*** Opening of Working data ***

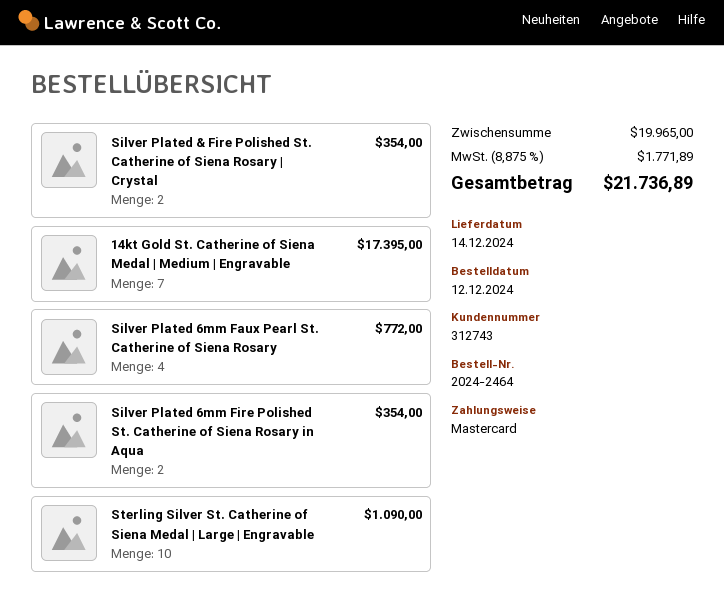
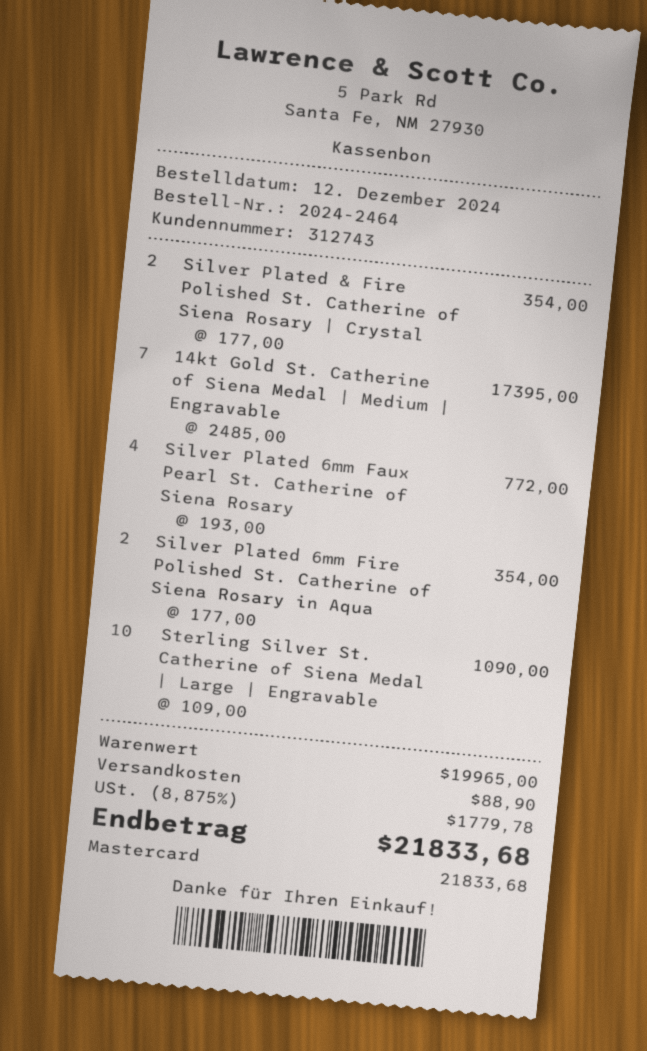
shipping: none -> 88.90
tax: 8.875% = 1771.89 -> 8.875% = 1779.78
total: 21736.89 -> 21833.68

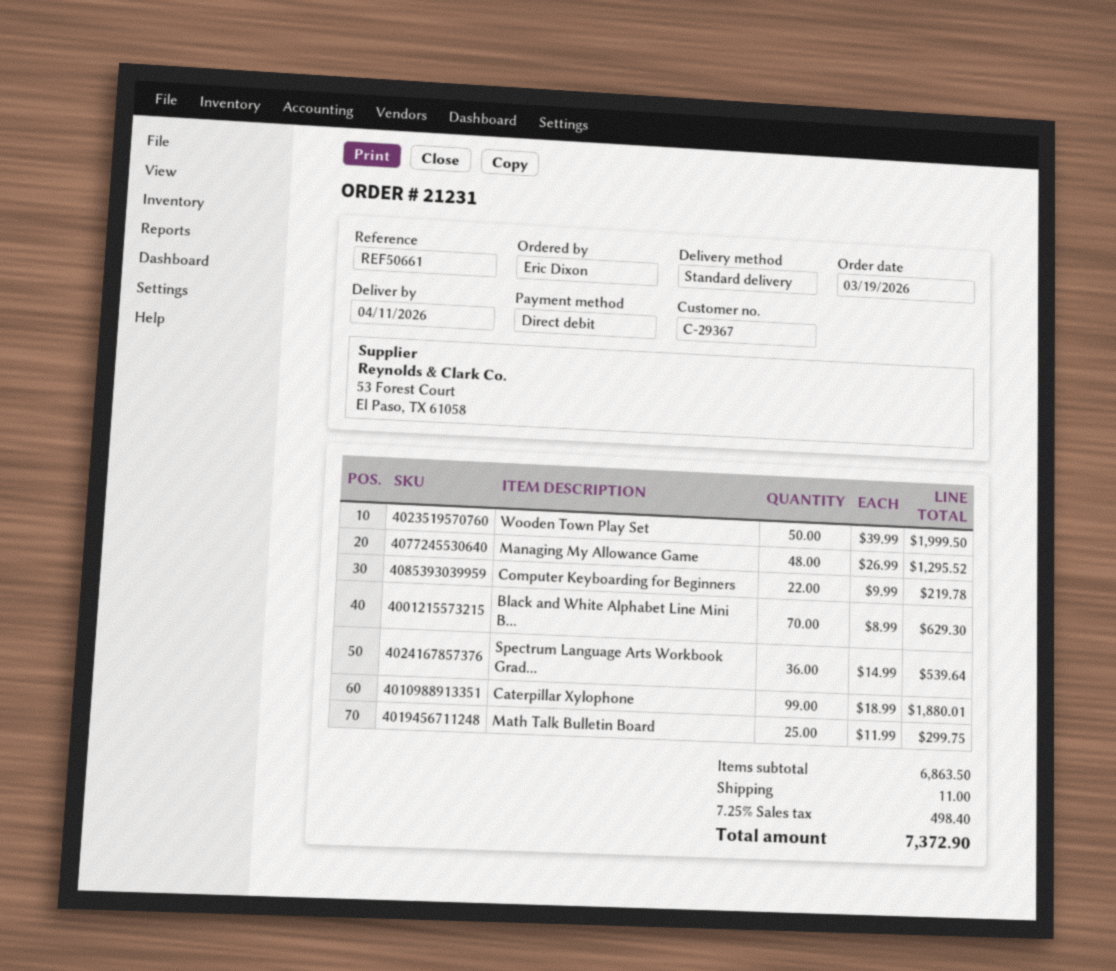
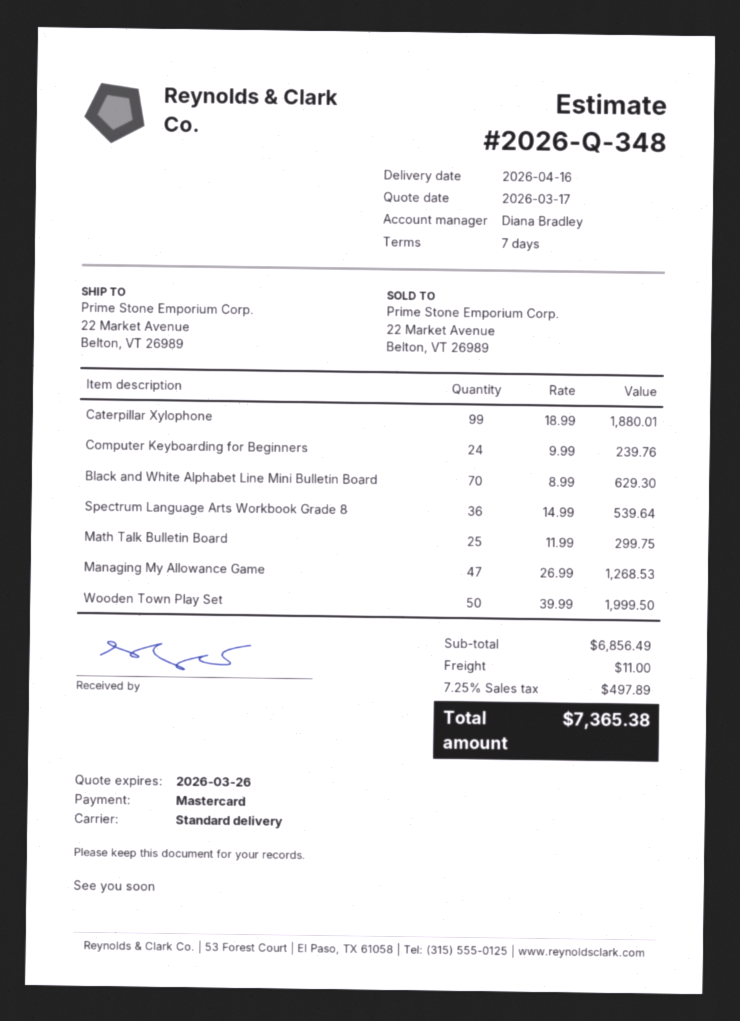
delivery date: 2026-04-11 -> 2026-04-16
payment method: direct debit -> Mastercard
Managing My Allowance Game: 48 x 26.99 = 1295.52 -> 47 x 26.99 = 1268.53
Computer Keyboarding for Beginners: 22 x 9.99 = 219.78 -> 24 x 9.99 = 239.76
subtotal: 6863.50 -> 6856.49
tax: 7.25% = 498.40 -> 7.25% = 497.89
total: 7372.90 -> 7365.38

*** Close of Working data ***

Work request
All of the records above should be returned exactly, though the pictures should not.

Written response
shipping: none -> 88.90
tax: 8.875% = 1771.89 -> 8.875% = 1779.78
total: 21736.89 -> 21833.68

delivery date: 2026-04-11 -> 2026-04-16
payment method: direct debit -> Mastercard
Managing My Allowance Game: 48 x 26.99 = 1295.52 -> 47 x 26.99 = 1268.53
Computer Keyboarding for Beginners: 22 x 9.99 = 219.78 -> 24 x 9.99 = 239.76
subtotal: 6863.50 -> 6856.49
tax: 7.25% = 498.40 -> 7.25% = 497.89
total: 7372.90 -> 7365.38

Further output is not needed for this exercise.